Países lusófonos e o direito de constituir família das pessoas que vivem com HIV

21 agosto 2012

Em entrevista à Rádio ONU, diretora do Onusida pede capacitação de profissionais de saúde para que mulheres não sejam forçadas a tomar medidas que violem seus direitos.

Eleutério Guevane, da Rádio ONU em Nova Iorque.

O Programa Conjunto da ONU sobre Hiv/Sida, Onusida, sugere que trabalhadores da saúde dos países de língua portuguesa sejam formados com vista a garantir o direito de constituir família das pessoas que vivem com o vírus.
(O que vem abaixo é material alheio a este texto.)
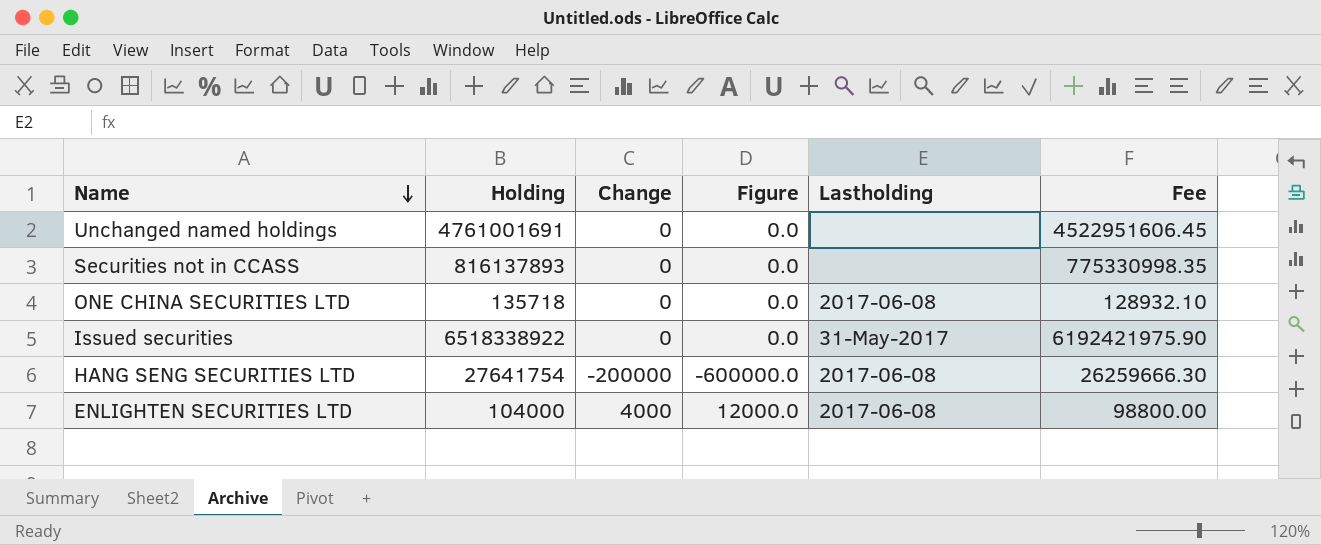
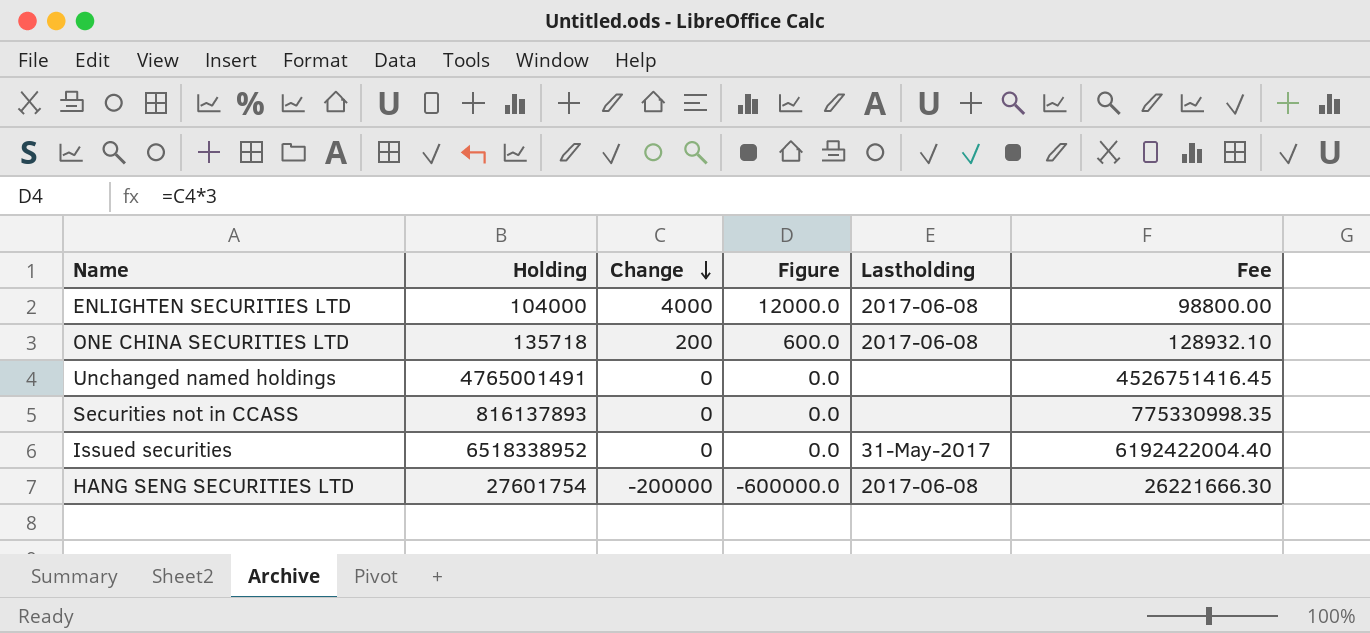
row order: Name descending -> Change descending
ONE CHINA SECURITIES LTD | Change: 0 -> 200
ONE CHINA SECURITIES LTD | Figure: 0.0 -> 600.0
Unchanged named holdings | Holding: 4761001691 -> 4765001491
Unchanged named holdings | Fee: 4522951606.45 -> 4526751416.45
Issued securities | Holding: 6518338922 -> 6518338952
Issued securities | Fee: 6192421975.90 -> 6192422004.40
HANG SENG SECURITIES LTD | Holding: 27641754 -> 27601754
HANG SENG SECURITIES LTD | Fee: 26259666.30 -> 26221666.30

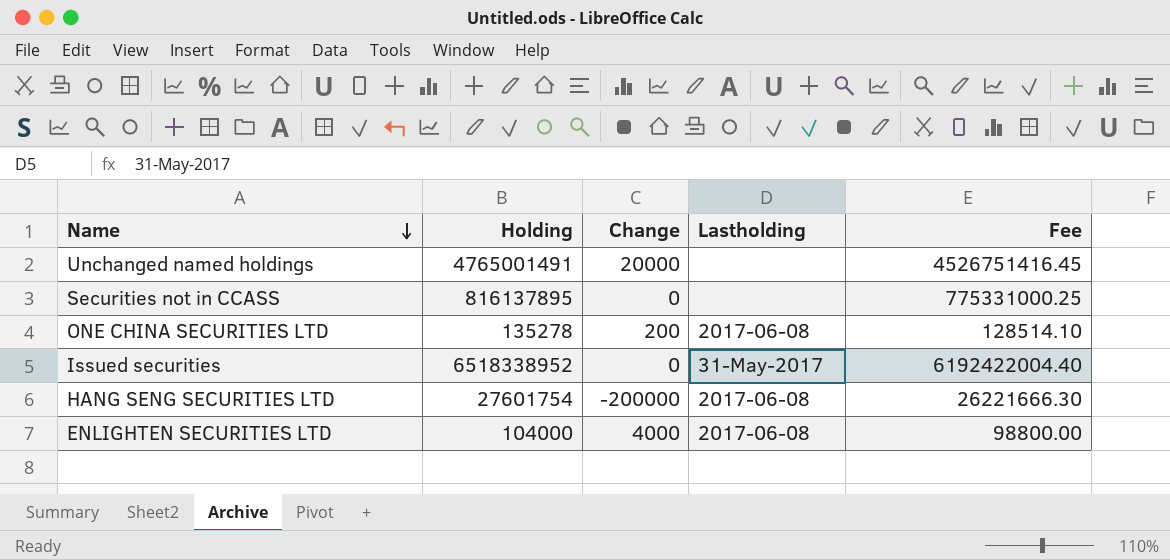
row order: Change descending -> Name descending
column Figure | formula: [Change] * 3 -> none
Unchanged named holdings | Change: 0 -> 20000
Securities not in CCASS | Holding: 816137893 -> 816137895
Securities not in CCASS | Fee: 775330998.35 -> 775331000.25
ONE CHINA SECURITIES LTD | Holding: 135718 -> 135278
ONE CHINA SECURITIES LTD | Fee: 128932.10 -> 128514.10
A declaração segue-se a uma decisão judicial condenando as autoridades de saúde da Namíbia pela esterilização de três mulheres que vivem com o vírus, que alegaram não ter recebido qualquer informação sobre o procedimento.

Direitos

Falando de Genebra, a diretora do  Departamento de Direitos Humanos, Género e Mobilização Comunitária do Onusida, Mariângela Simão, abordou a necessidade de preservação de direitos.
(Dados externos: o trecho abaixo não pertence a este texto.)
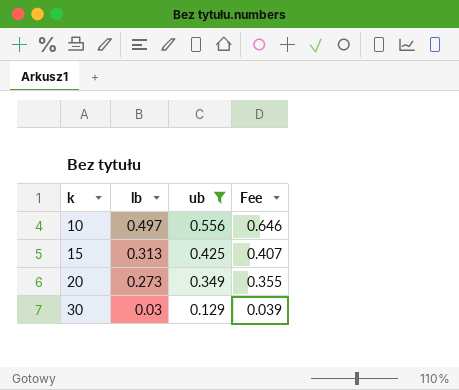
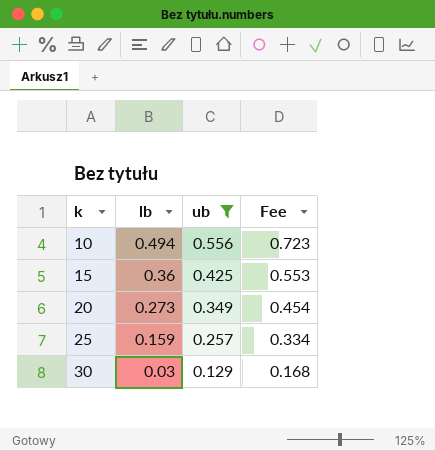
column Fee | formula: [lb] * 1.3 -> [ub] * 1.3
10 | lb: 0.497 -> 0.494
15 | lb: 0.313 -> 0.36
row 25: none -> 0.159 | 0.257 | 0.334

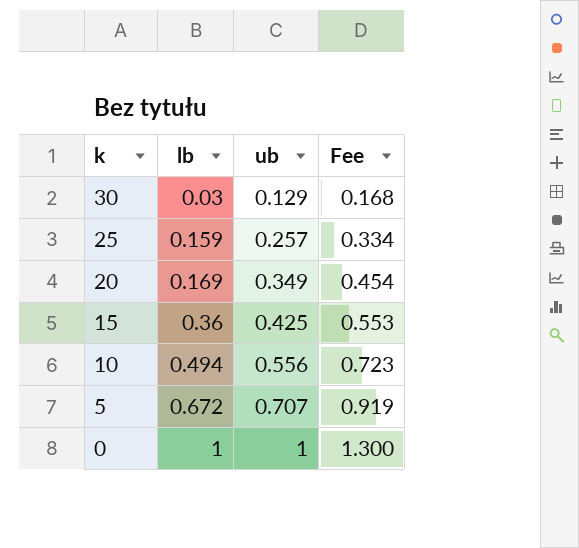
filter: ub <= 0.556 -> none
row order: k ascending -> k descending
20 | lb: 0.273 -> 0.169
“Que as mulheres, ou qualquer pessoa, sejam forçados a tomar decisões ou que estas sejam retiradas delas à forço como o caso de uma esterilização. Que isso não aconteça e o respeito do direito das mulheres e das pessoas em geral seja preservado”, referiu.

Menos Mortes

Um apelo foi lançado para os países de língua portuguesa para um momento em que se verificam menos mortes e maior cobertura de tratamanto.

“A nossa Comunidade dos Países de Língua Portuguesa, como eu estou colocando, tem aumentado as coberturas de tratamento e isso faz com que as pessoas vivam por muitos anos. A gente quer que elas vivam por muito tempo e vivam melhor. Uma parte de viver melhor está no desejo natural de constituir família, por exemplo. Que isso seja considerado quando se organizam as ações, quando se preparam os profissionais de saúde e se discute o atendimento das pessoas vivendo com o vírus, para que esse aspeto não deixe de ser coberto”, explicou.

Para Mariângela Simão, é preciso que haja um estreitamento de relações entre o Brasil e o seu considerado “robusto sistema público de saúde” e a experiência de intercâmbio de países lusófonos em África com maiores resultados.

A especialista destacou ainda a realização de um congresso em Moçambique,  no próximo ano, que também deve discutir a preservação dos direitos e a autonomia da mulher que vive com o HIV.